__Work to be completed__. In the entries below, find the line with "margin-left: 10px ->" and print exactly every line from there up to and including the line with "border: 5px solid", with no other lines.

__Records provided__.
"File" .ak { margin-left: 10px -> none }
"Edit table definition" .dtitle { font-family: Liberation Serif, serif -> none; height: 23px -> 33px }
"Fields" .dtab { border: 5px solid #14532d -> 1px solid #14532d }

==

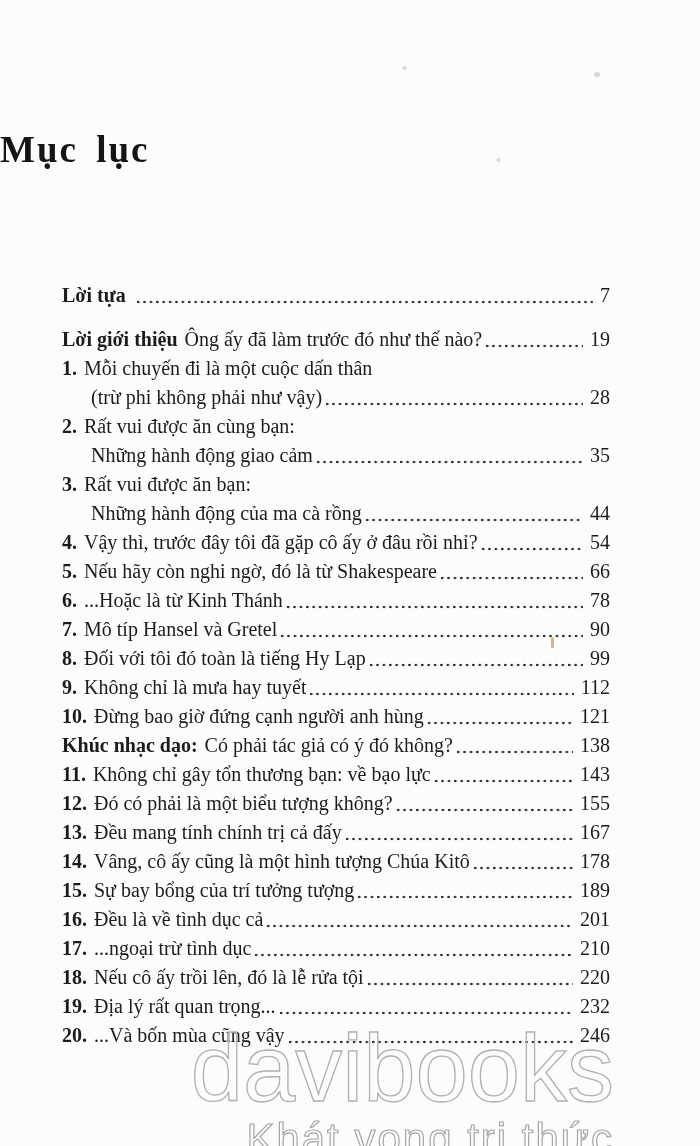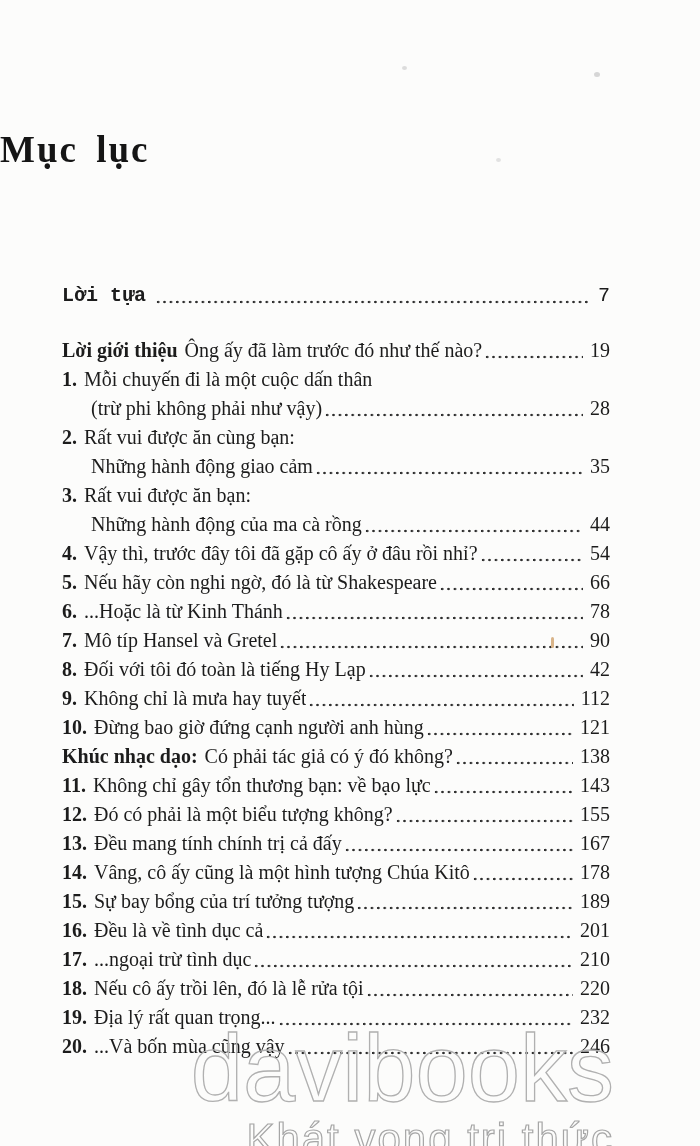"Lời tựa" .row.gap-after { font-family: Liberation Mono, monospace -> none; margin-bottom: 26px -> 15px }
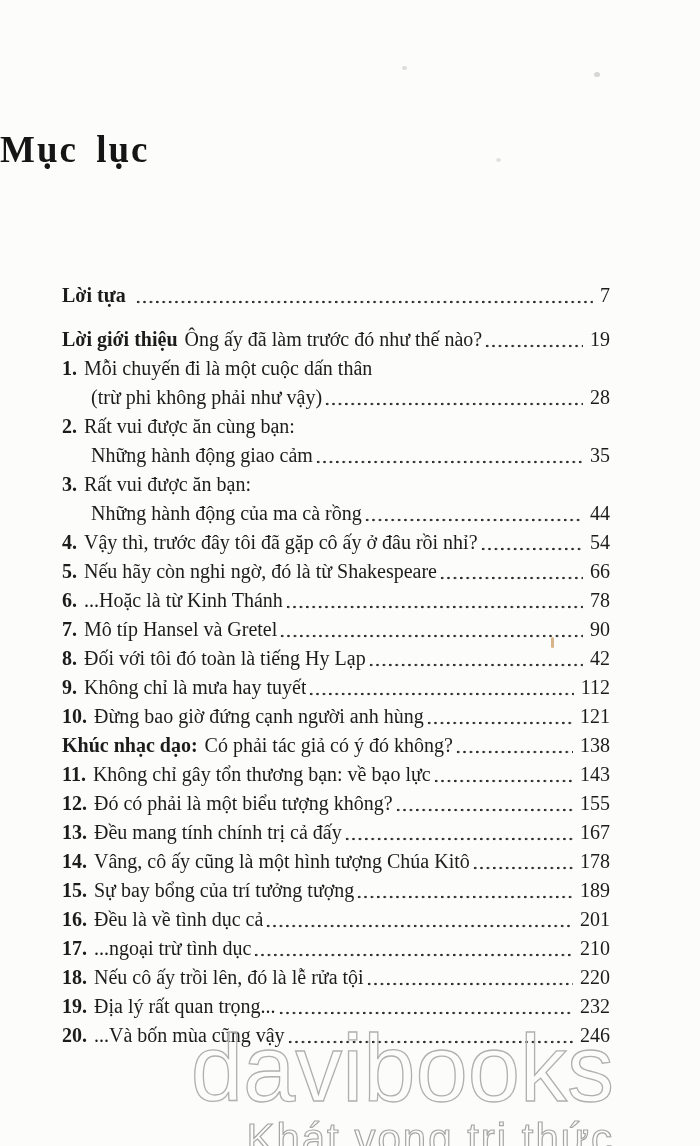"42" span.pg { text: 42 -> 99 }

* * *

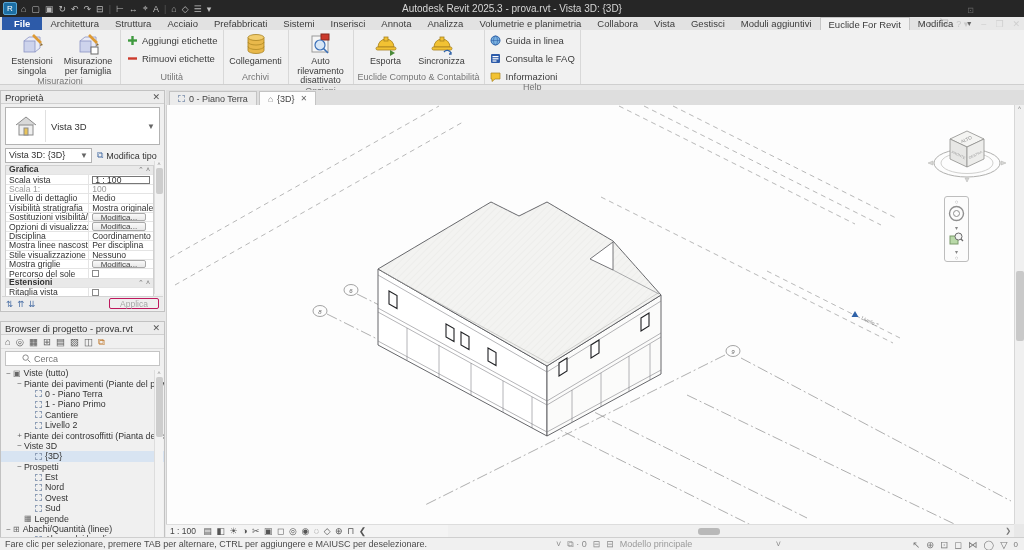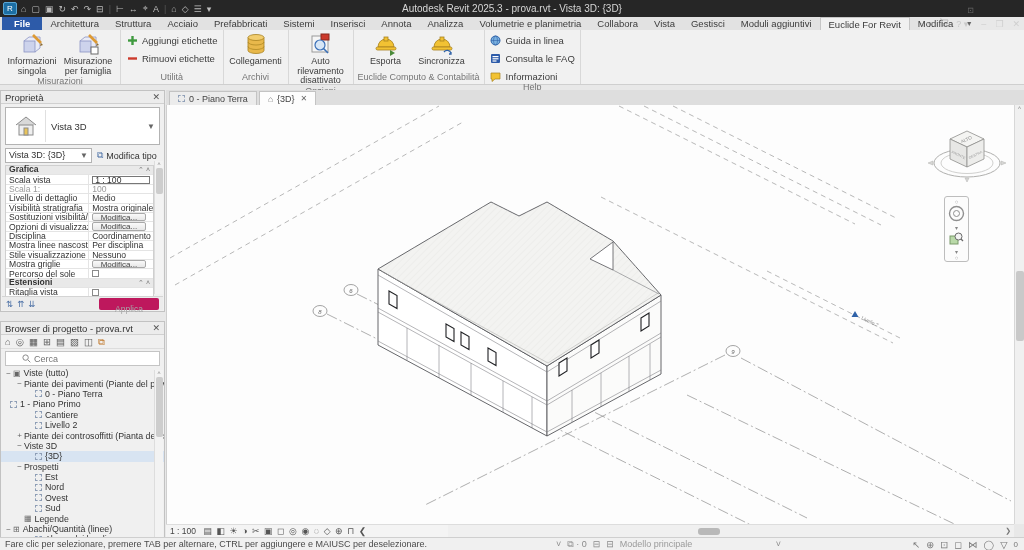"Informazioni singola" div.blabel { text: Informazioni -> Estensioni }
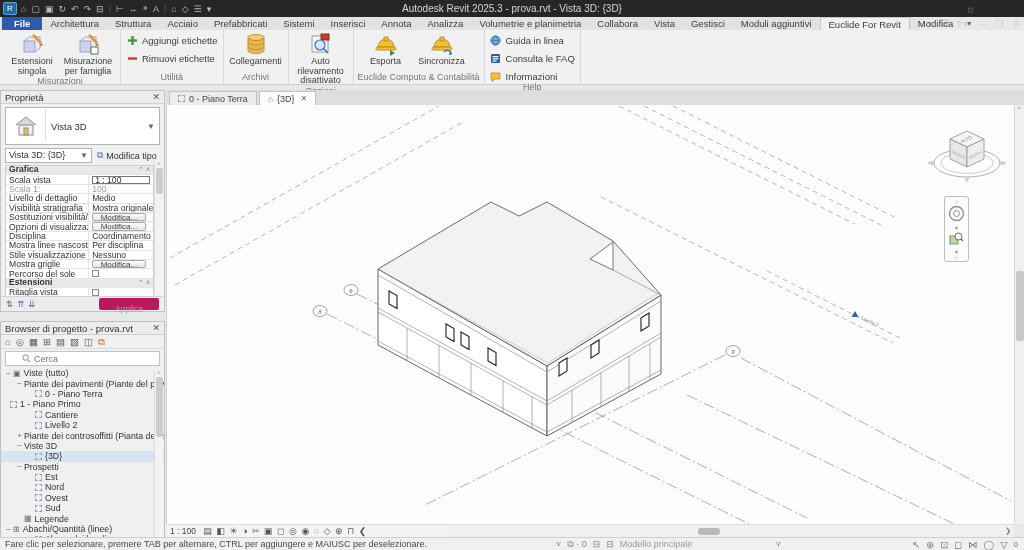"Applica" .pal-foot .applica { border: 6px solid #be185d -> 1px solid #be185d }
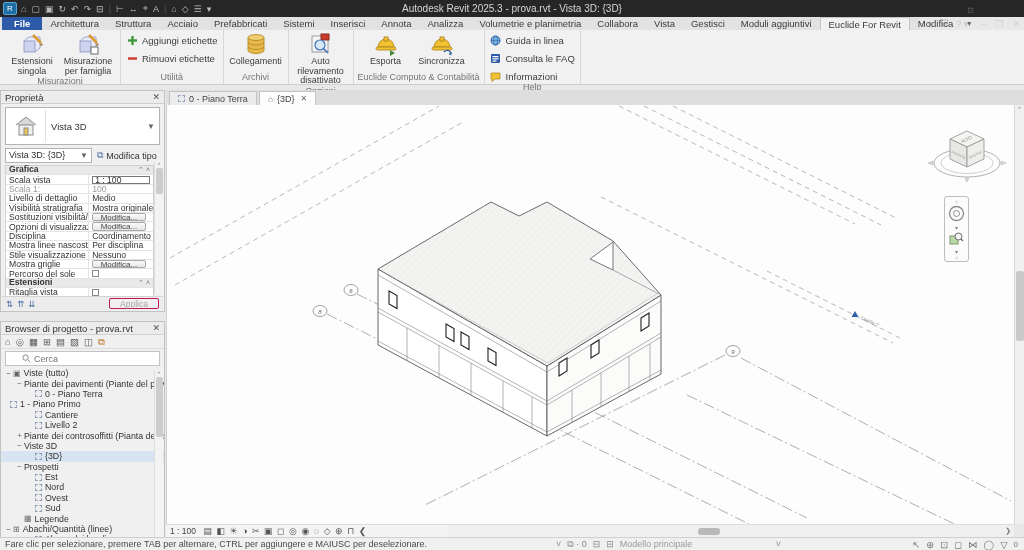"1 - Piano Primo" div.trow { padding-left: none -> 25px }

__Exercise output__.
"File" .ak { margin-left: 10px -> none }
"Edit table definition" .dtitle { font-family: Liberation Serif, serif -> none; height: 23px -> 33px }
"Fields" .dtab { border: 5px solid #14532d -> 1px solid #14532d }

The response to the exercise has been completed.